Insert obvious joke about how... Not shocking corporations acting less than respectably here is, I suppose.
The most outrageous part is that that 25% they asked for was GROSS REVENUE not profits! It's completely insane, for some businesses it might aswell be a cease and desist!
I loved the look at a different aspect of gaming! It might just be me who'd watch a hypothetical video on this, but there is an older story of Hasbro being a bit shite in gaming. There was a time when Hasbro was cool with My Little Pony fan made content, and then one day it wasn't. It resulted in a fan made My Little Pony fighting game getting scrapped and turned into a new IP, the pretty good and amazingly punny "Them's Fightin' Herds".
I'm a little surprised you didn't bring up how WotC basically tried to gaslight us in their statement, but considering your not immersed in the whole TTRPG sink hole, I'm grateful that you've been willing to bring light to this issue to a potentially wider audience. Thanks Steph
A few other points of note;
- OGL 1.0a (the original version) shouldn't be revocable, and at its time of writing, was intended to coexist along side any newer versions made. Tho due to some legal precedent over the 20 years between it's conception and now, there's a loophole that WotC are leaning on to go backsies.
- WotC waited over a week to make their response, and made it on a Friday in the hopes it would skip the news cycle for the wider industry. Baically trying to wait out this storm in the hopes we will all just forget. Standard corporate garbage.
- sending out the "draft" of OGL 1.1 to creators was an attempt to fear monger them into signing up early, as it came with NDAs and a 15% royalty for early adopters. They weren't drafts at all. The OGL 1.1 was fully intended to be implemented, and there are likely some poor souls who signed onto it in the weeks before it leaked to the public (something WotC very clearly didn't want for very obvious reasons).
- one of the newest Execs at WotC is a lady who previously worked at Microsoft, and she described DnD as "under monetized", which has spear headed a bunch of horrible changes set to come to the game in its next iteration. Woman is straight up trying to treat DnD like a video game.

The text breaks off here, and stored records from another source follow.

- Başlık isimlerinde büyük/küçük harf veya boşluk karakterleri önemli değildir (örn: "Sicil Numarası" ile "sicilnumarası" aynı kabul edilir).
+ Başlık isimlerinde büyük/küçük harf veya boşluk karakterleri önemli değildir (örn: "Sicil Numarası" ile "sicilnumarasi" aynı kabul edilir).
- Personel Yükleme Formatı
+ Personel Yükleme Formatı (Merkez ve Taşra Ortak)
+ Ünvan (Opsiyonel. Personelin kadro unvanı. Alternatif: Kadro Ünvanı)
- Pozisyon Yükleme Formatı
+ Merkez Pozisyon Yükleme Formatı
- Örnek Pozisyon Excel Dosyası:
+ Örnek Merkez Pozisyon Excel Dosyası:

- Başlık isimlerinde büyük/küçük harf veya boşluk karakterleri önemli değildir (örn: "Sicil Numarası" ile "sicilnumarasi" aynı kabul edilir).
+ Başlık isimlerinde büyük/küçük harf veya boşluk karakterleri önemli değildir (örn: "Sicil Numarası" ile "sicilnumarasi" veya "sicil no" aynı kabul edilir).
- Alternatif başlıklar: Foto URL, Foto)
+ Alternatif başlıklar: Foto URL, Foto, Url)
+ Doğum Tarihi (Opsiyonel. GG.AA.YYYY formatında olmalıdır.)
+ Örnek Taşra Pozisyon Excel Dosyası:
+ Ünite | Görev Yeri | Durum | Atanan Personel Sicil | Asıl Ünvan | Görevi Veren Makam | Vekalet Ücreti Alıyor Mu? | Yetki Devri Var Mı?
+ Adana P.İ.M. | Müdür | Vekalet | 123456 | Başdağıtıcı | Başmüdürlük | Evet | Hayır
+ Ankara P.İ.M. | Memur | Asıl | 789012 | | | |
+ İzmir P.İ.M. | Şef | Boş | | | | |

Ultimately, The TTRPG community is not the DnD community. They are not the stewards of the hobby we love, they are just the latest hottest thing to be a part of it. If need be, we can and will revoke the welcome here that WotC seems intent to overstay. Paizo and numerous other creators have expressed both a willingness and a means to fill the void left by OGL 1.0a with a new open source, open rpg creative licence (Google ORC License for more info), and/or take up arms on the court of law to defend the OGL 1.0a. If WotC want to burn DnD to the ground, there are plenty of ships on these waters to swim to.
This needs more attention.
The Gaslighting is what made me sick....
They haven't walked back the 30 day notice to change the OGL how every they want after once the new one is effect, from what I have read. So even if they walk back all this nasty stuff then they could theoretically just then say "Oh we are changing it in 30 days" and boom back to how they wanted it originally.
My actual reaction to the dino toy was "OMG, IT'S A RAWR"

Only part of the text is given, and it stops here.